Drama will come both literally and figuratively in the two final performances I’ll have in May. The performance poetry piece I’ll write (….???) and the acting scene. I met with the poetry teacher yesterday to talk about performance persona vs. character. Theater vs. performance art. And it was helpful. If only to confirm that the “amped up version of self” that I consider performance art is actually what he also means. He clarified that it doesn’t mean to do as he does and dress as a chicano in drag with a sombrero and a dog collar. That’s his amplified version of self – for me to do something like that would be … well, who knows, maybe one day – but for today, something else.

I’m not sure what the work will be about. But I know how I’ll dress. If you remember from the Performance Persona blog, I said that the most authentic persona I could be right now was myself – well, I intend to wear a nude body suit, only.

I’d had this thought way earlier in the semester. Something about both the vulnerability and yet boldness of it appeals to me. With so much work that I’ve been doing to get comfortable with my body, present in it, a part of it – well, why not?

The only stipulations the school has, he told me, was no full frontal nudity. And he said he’d never tell me to pull it back. So, now I need material that will warrant that. Do I need to go that far? Is it sensationalism? Does it matter?

I wrote a few poems for performance yesterday, but they don’t have quite enough meat to support the visual. But like a great pair of shoes – sometimes you build the outfit around them instead of the other way around -- and so I will just have to build a performance around this visual, costume/non-costume.

I had the strangest dream that two friends insistently brought me over to do my laundry at my ex’s, and I was reluctant, as his new girlfriend might be there. She wasn’t there, but he was on the phone with her, and I felt all awkward, but everyone else seemed to think this was fine.

Random side-note. 

Friday, April 6, 2012

Performance Persona


The first week in May, a few things will happen. On the Tuesday, I will be performing some of my poetry with my creative writing class in an end-of-semester performance in the actual theater at school – for somewhere between 3-7 minutes. And on the Wednesday, I will be performing a scene with a partner for my acting class final performance, where people will be invited in to come see us.

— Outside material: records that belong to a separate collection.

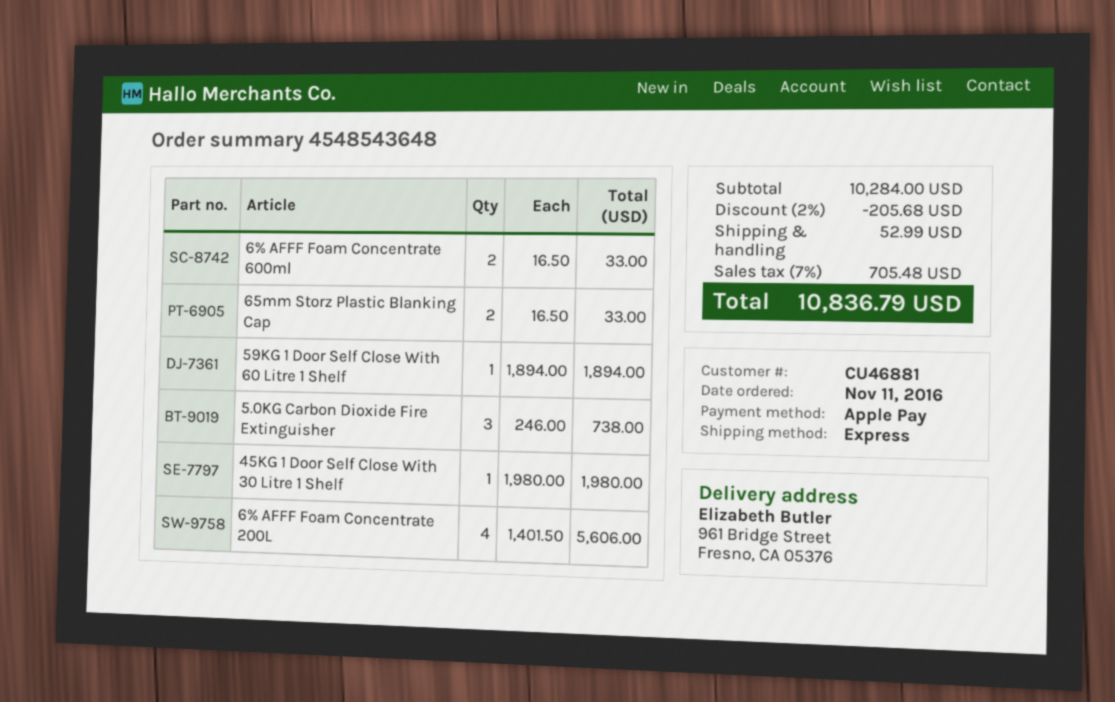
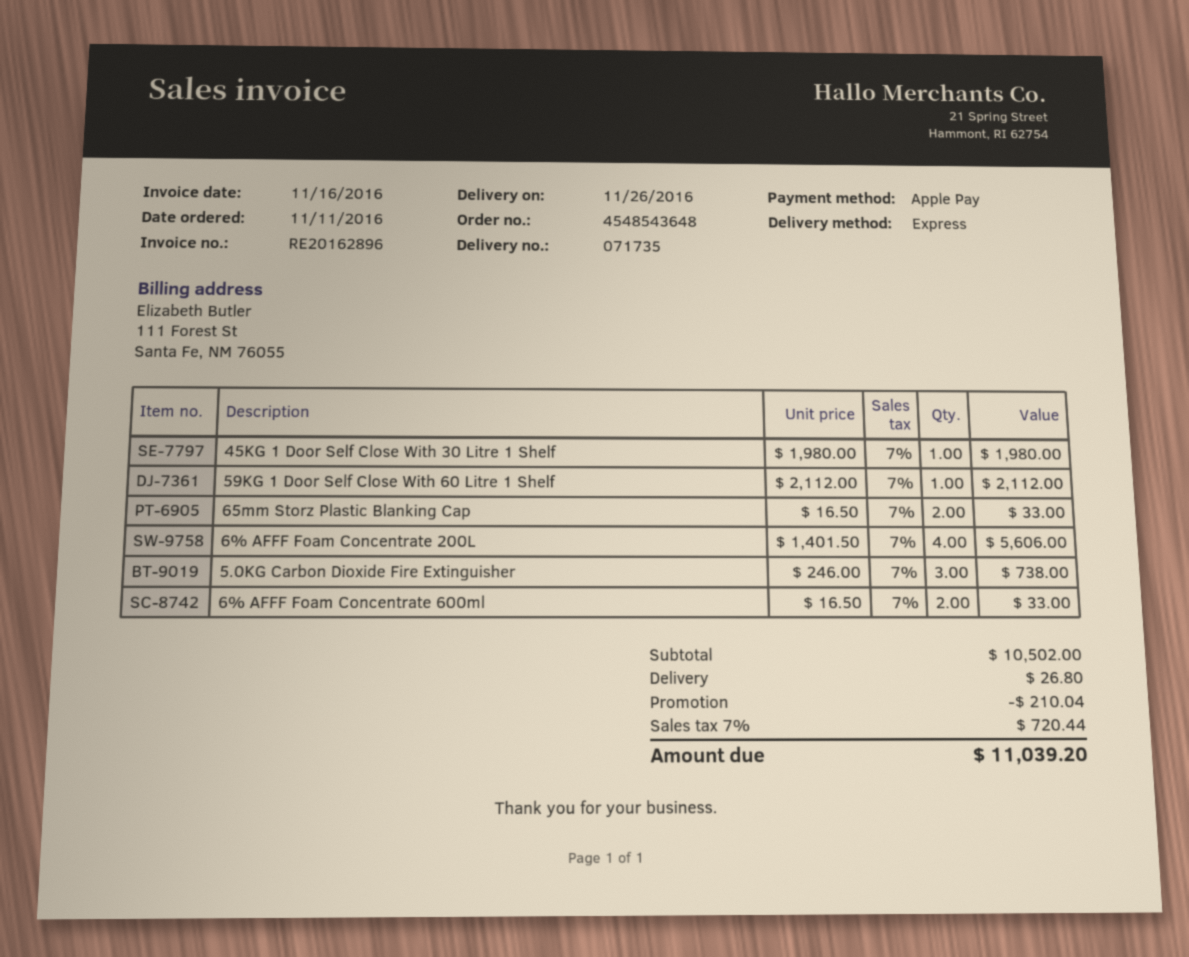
59KG 1 Door Self Close With 60 Litre 1 Shelf: 1 x 1894.00 = 1894.00 -> 1 x 2112.00 = 2112.00
subtotal: 10284.00 -> 10502.00
discount: 205.68 -> 210.04
shipping: 52.99 -> 26.80
tax: 7% = 705.48 -> 7% = 720.44
total: 10836.79 -> 11039.20

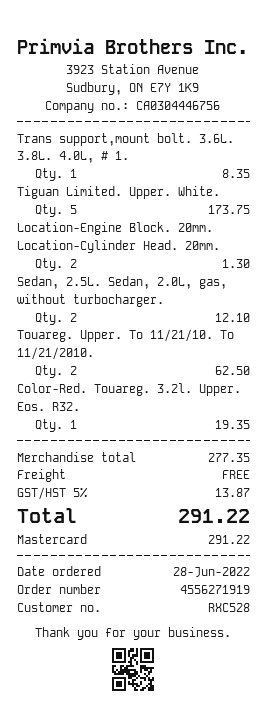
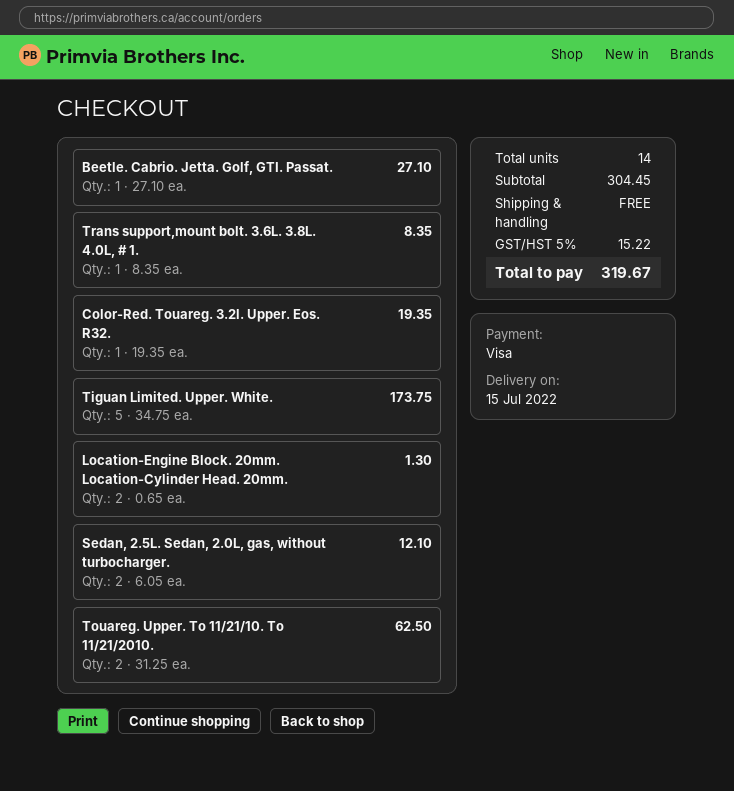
payment method: Mastercard -> Visa
Beetle. Cabrio. Jetta. Golf, GTI. Passat.: none -> 1 for 27.10
subtotal: 277.35 -> 304.45
tax: 5% = 13.87 -> 5% = 15.22
total: 291.22 -> 319.67

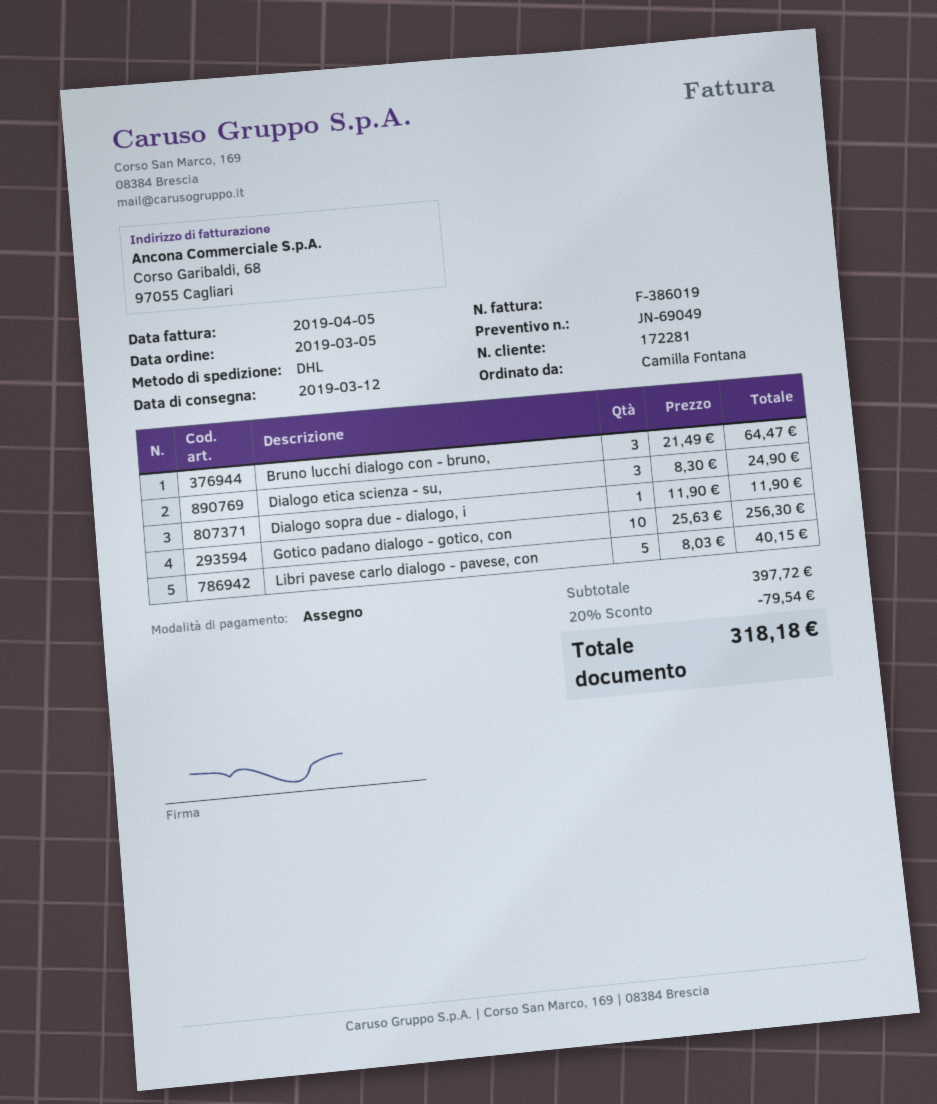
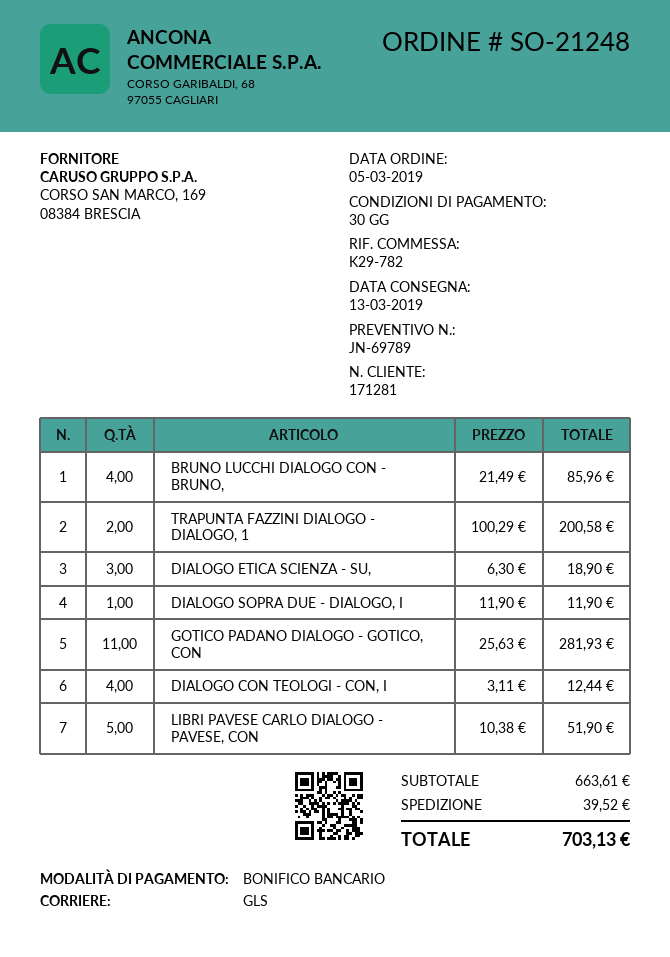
quote number: JN-69049 -> JN-69789
delivery date: 2019-03-12 -> 2019-03-13
customer number: 172281 -> 171281
payment method: cheque -> bank transfer
shipping method: DHL -> GLS
Bruno lucchi dialogo con - bruno,: 3 x 21.49 = 64.47 -> 4 x 21.49 = 85.96
Dialogo etica scienza - su,: 3 x 8.30 = 24.90 -> 3 x 6.30 = 18.90
Gotico padano dialogo - gotico, con: 10 x 25.63 = 256.30 -> 11 x 25.63 = 281.93
Libri pavese carlo dialogo - pavese, con: 5 x 8.03 = 40.15 -> 5 x 10.38 = 51.90
TRAPUNTA FAZZINI DIALOGO - DIALOGO, 1: none -> 2 x 100.29 = 200.58
DIALOGO CON TEOLOGI - CON, I: none -> 4 x 3.11 = 12.44
subtotal: 397.72 -> 663.61
discount: 20% = 79.54 -> none
shipping: none -> 39.52
total: 318.18 -> 703.13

This reflects back to me something I sort of already know about myself and my passions – I have a hankerin’ for perfomin.’ Some folks do; some don’t. – I do.

In my creative writing class, we’re supposed to, or invited to, work on a “performance persona.” I’ve been marinating on this, and not to use what’s apparently become my catch phrase – “Yeah, but…” – I have realized that so much of the work I’m doing and have been leading up to is to drop the persona.

Most of my life, I’ve walked with a persona on of some sort – the shy girl, the drunk wild girl, the promiscuous girl, the “nice” one. I’d like to come back to center for a moment. Or longer.

Basically, I think that my greatest performance persona will actually be my authentic self – that seems to me, for myself, for now, to be the bravest person I can show you on-stage. Now, of course, it is performance, so it’s a bit of an amplified version of self, but it’s not obscured, which I think is how I’d been before.

So, I love the intention, and think it’ll be simply fun to play with a persona, that’s, to me, what acting is about, not performance poetry. In acting, I am someone else, with a different history, mannerisms, inflection. I am shy or wild or promiscuous or nice, and I call on those parts of me that understand that experience, but it’s also acting.

An interesting distinction was made by my performance poetry teacher on Tuesday between the two – he said that he likes to use the microphone and the music stand still in his performances as opposed to without it, as without it he thinks indicates theater, and with it indicates the tradition of poetry and writing. I don’t know that I fully agree, but I understand his point, and it was interesting to then ask myself what do I consider the difference, if I’m using my own work?

What is performance poetry, and what is theater? Do I consider them different if I’m speaking my own work? I actually think I don’t. I think it’s, like I said, an amplified, perhaps more emphatic self, but I don’t think it’s removed from the writerly tradition to not use pages and a stand. When I’ve performed… there it is – I was intending to say “when I’ve performed my poetry in the past,” and that’s what I consider it. I don’t really consider it “reading,” unless, really, it’s reading.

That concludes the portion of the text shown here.